| Your goal |
From the first line of the entries through the line containing "2024: 50 -> 20", output everything exactly except the pictures.

| Extracted material |
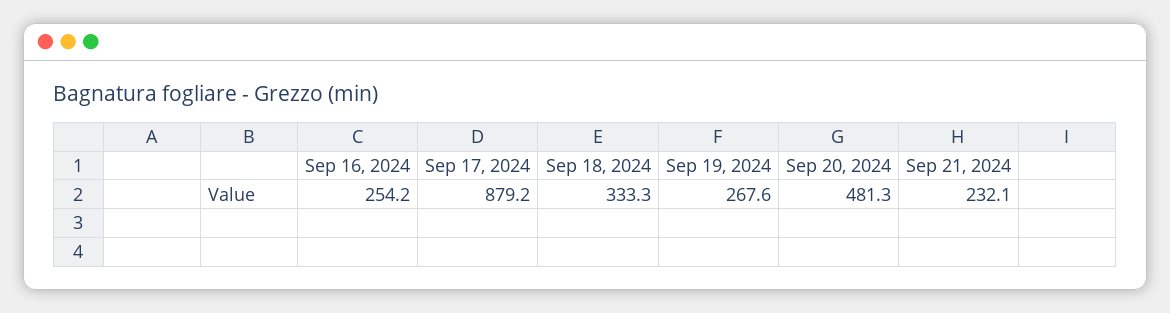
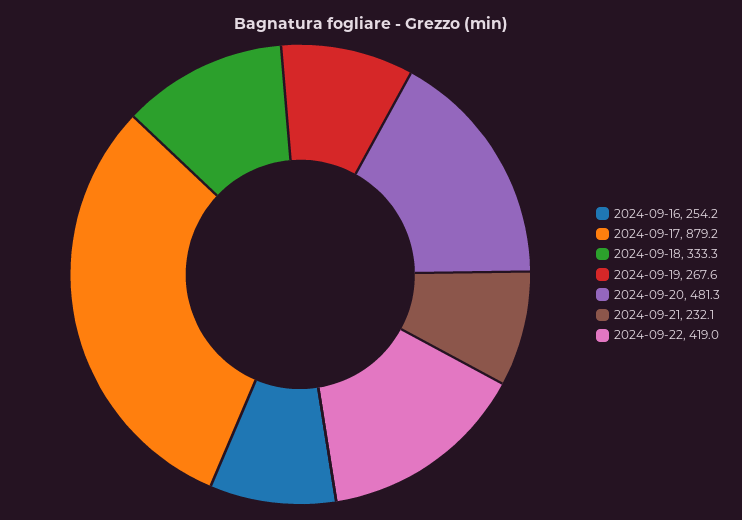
2024-09-22: none -> 419

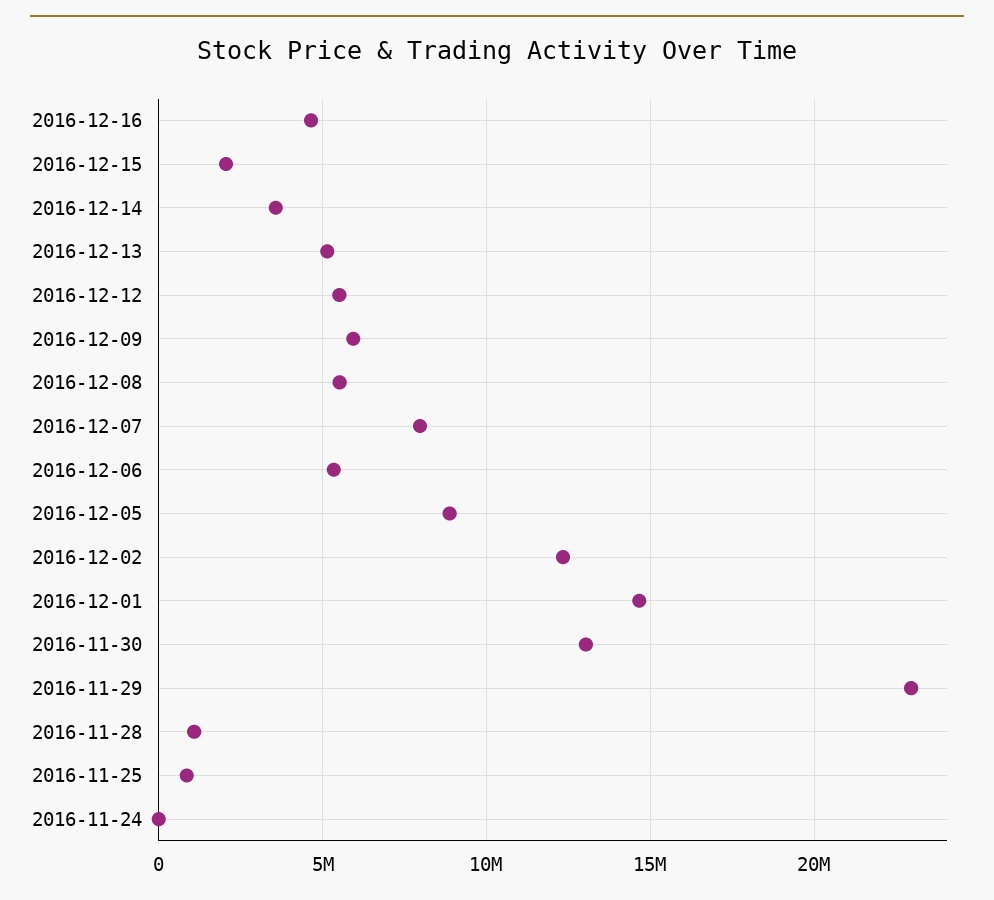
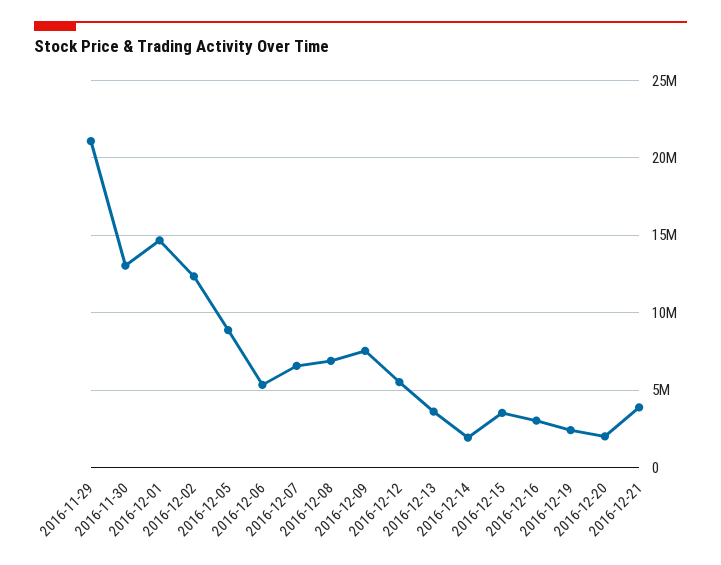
2016-12-16: 4500000 -> 3000000
2016-12-15: 2000000 -> 3500000
2016-12-14: 3500000 -> 2000000
2016-12-13: 5000000 -> 3500000
2016-12-09: 6000000 -> 7500000
2016-12-08: 5500000 -> 7000000
2016-12-07: 8000000 -> 6500000
2016-11-29: 23000000 -> 21000000
2016-11-28: 1000000 -> none
2016-11-25: 1000000 -> none
2016-11-24: 0 -> none
2016-12-19: none -> 2500000
2016-12-20: none -> 2000000
2016-12-21: none -> 4000000

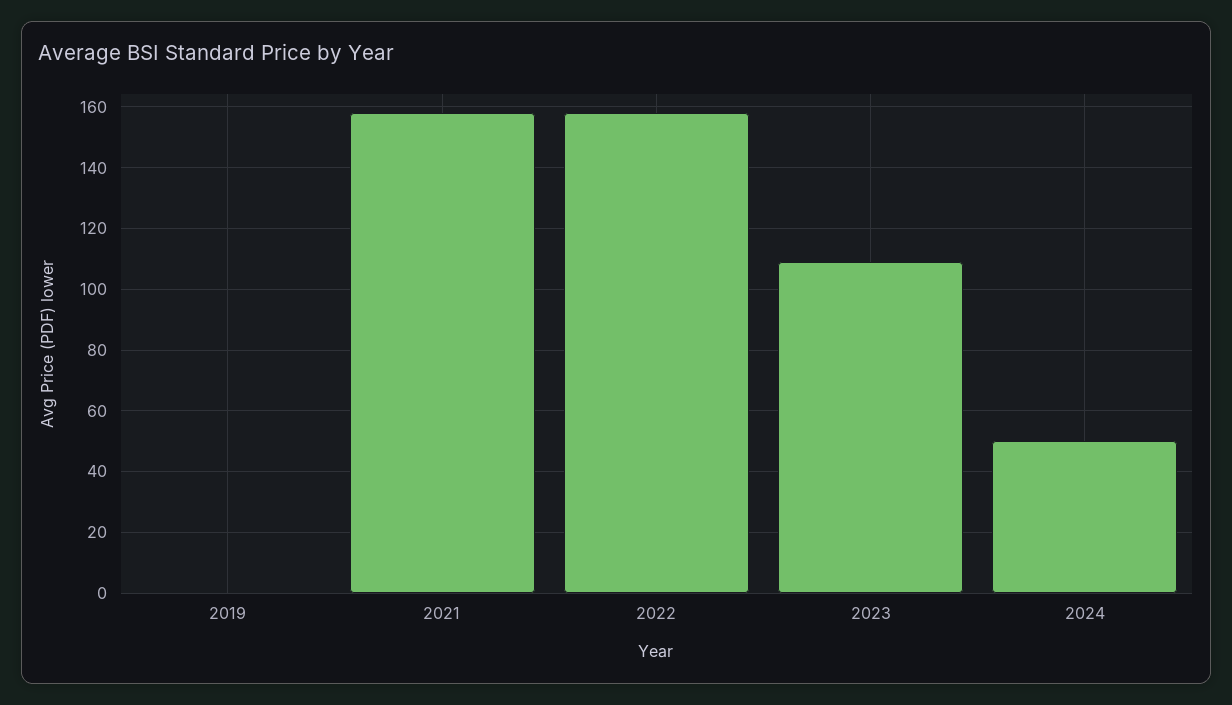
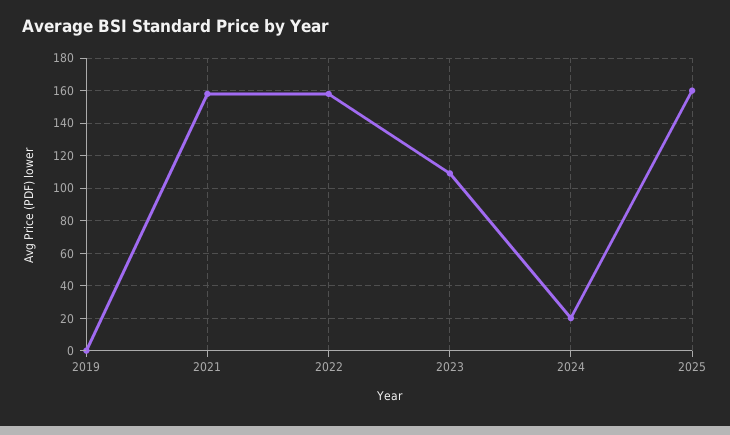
2024: 50 -> 20
2025: none -> 160

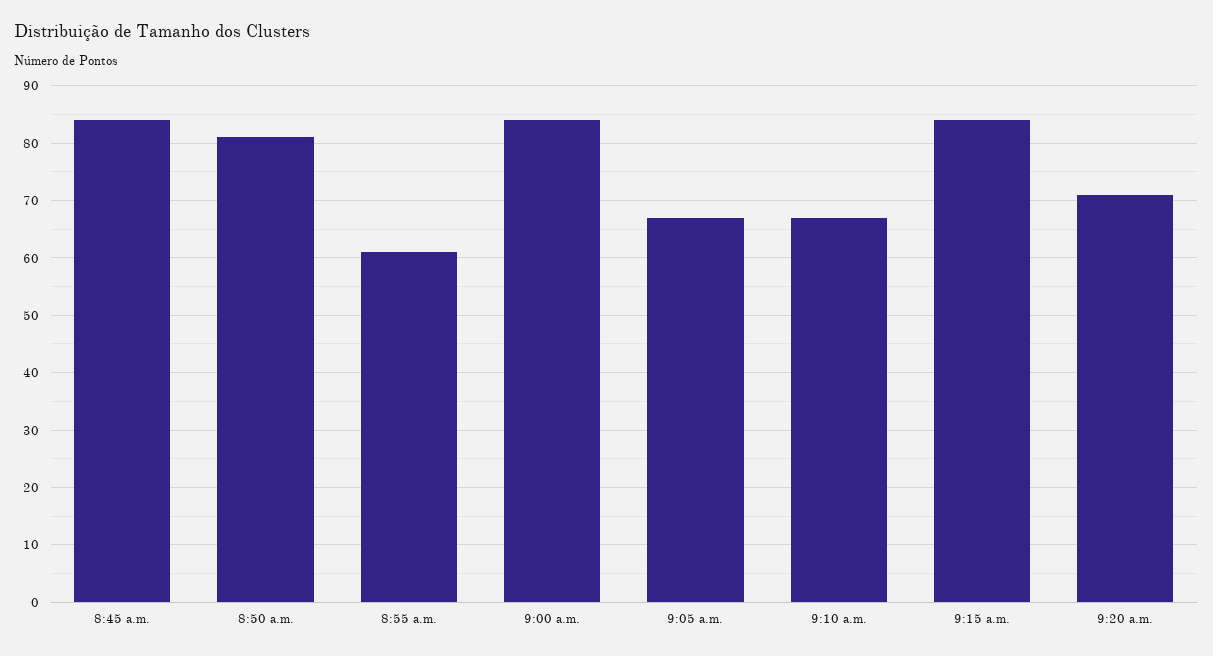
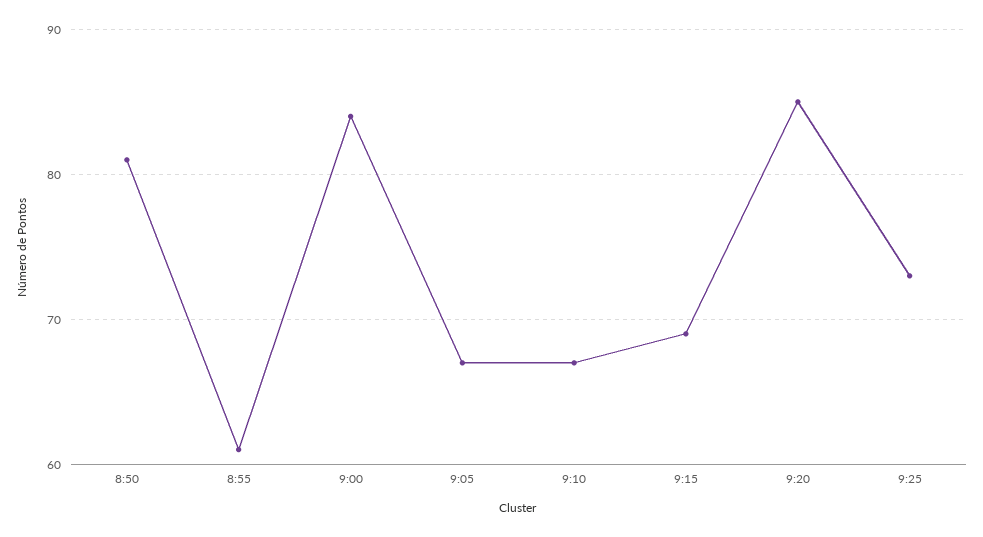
8:45 a.m.: 85 -> none
9:15 a.m.: 85 -> 69
9:20 a.m.: 70 -> 85
9:25: none -> 73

| Your solution |
2024-09-22: none -> 419

2016-12-16: 4500000 -> 3000000
2016-12-15: 2000000 -> 3500000
2016-12-14: 3500000 -> 2000000
2016-12-13: 5000000 -> 3500000
2016-12-09: 6000000 -> 7500000
2016-12-08: 5500000 -> 7000000
2016-12-07: 8000000 -> 6500000
2016-11-29: 23000000 -> 21000000
2016-11-28: 1000000 -> none
2016-11-25: 1000000 -> none
2016-11-24: 0 -> none
2016-12-19: none -> 2500000
2016-12-20: none -> 2000000
2016-12-21: none -> 4000000

2024: 50 -> 20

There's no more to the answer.